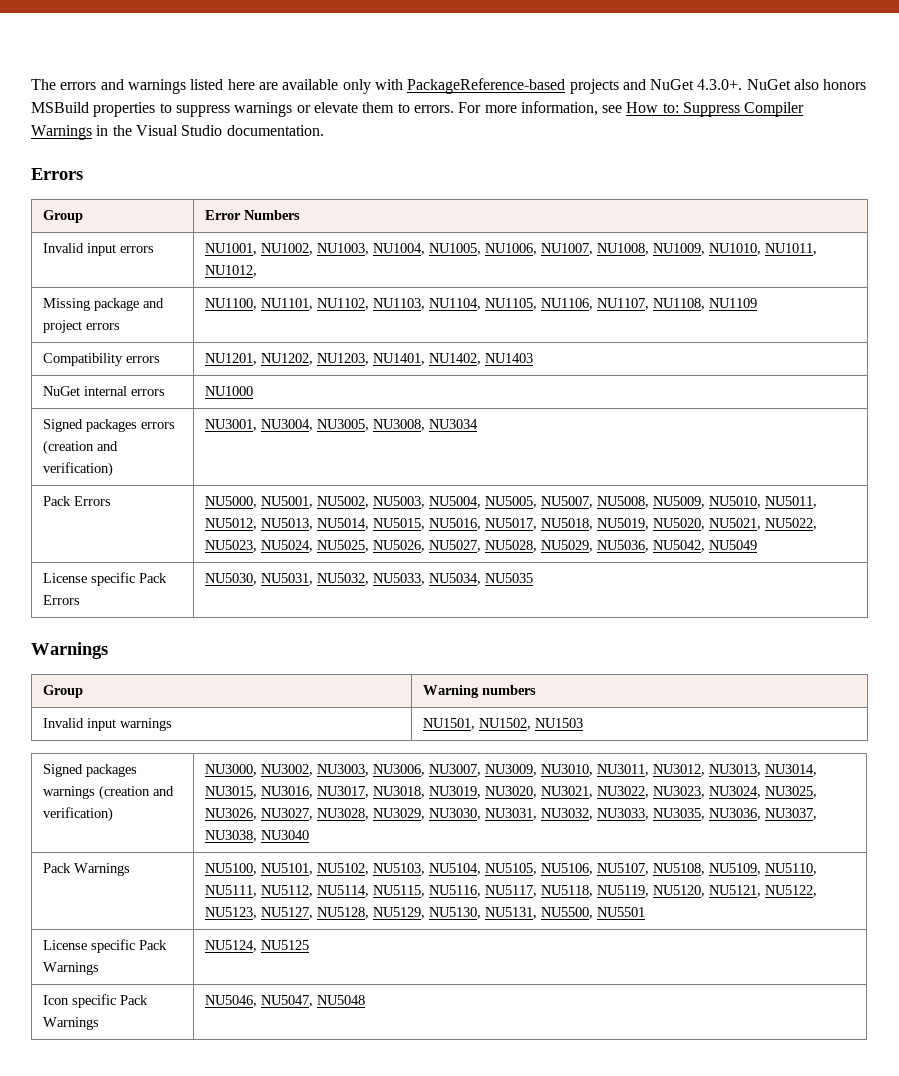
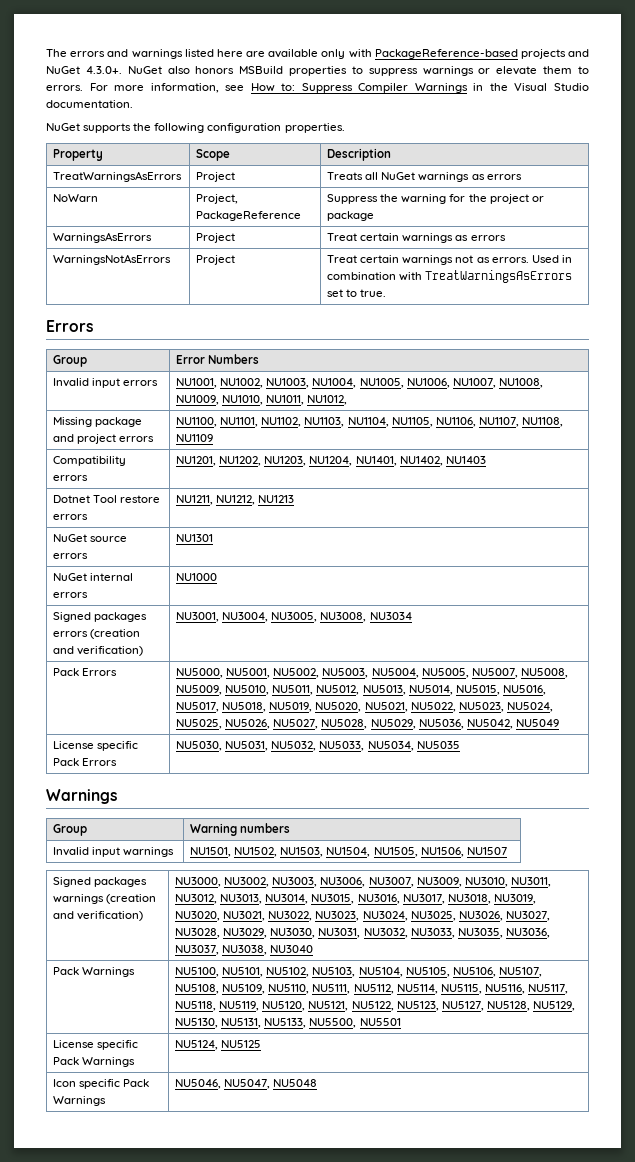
(324, 130) none -> [46,123,345,133] [53,149,104,161] [196,149,231,161] [327,148,392,161] [53,171,183,182] [196,172,236,182] [327,172,522,182] [53,194,99,202] [196,194,239,204] [196,211,302,221] [327,194,544,204] [327,211,375,221] [53,232,153,243] [196,233,236,243] [327,233,506,243] [53,254,172,265] [196,255,236,265] [327,255,572,265] [327,270,573,283] [327,289,387,297] // NuGet supports the following configuration properties. // Property | Scope | Description // TreatWarningsAsErrors | Project | Treats all NuGet warnings as errors // NoWarn | Project, PackageReference | Suppress the warning for the project or package // WarningsAsErrors | Project | Treat certain warnings as errors // WarningsNotAsErrors | Project | Treat certain warnings not as errors. Used in combination with TreatWarningsAsErrors set to true.
(369, 359) none -> [309,456,353,466] NU1204,
(533, 358) none -> [53,495,161,503] [53,514,89,520] [176,495,295,505] [53,534,128,542] [53,553,89,559] [176,534,214,542] // Dotnet Tool restore errors | NU1211, NU1212, NU1213 // NuGet source errors | NU1301
[534,718,583,728] NU1503 -> [280,847,507,857] NU1503, NU1504, NU1505, NU1506, NU1507
(537, 913) none -> [264,1018,307,1028] NU5133,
# # #
§ WHAT YOU NEED TO DO
Return the lines above, from the one containing "(533, 358) none" to the end, exactly as they stand.

§ RESULT
(533, 358) none -> [53,495,161,503] [53,514,89,520] [176,495,295,505] [53,534,128,542] [53,553,89,559] [176,534,214,542] // Dotnet Tool restore errors | NU1211, NU1212, NU1213 // NuGet source errors | NU1301
[534,718,583,728] NU1503 -> [280,847,507,857] NU1503, NU1504, NU1505, NU1506, NU1507
(537, 913) none -> [264,1018,307,1028] NU5133,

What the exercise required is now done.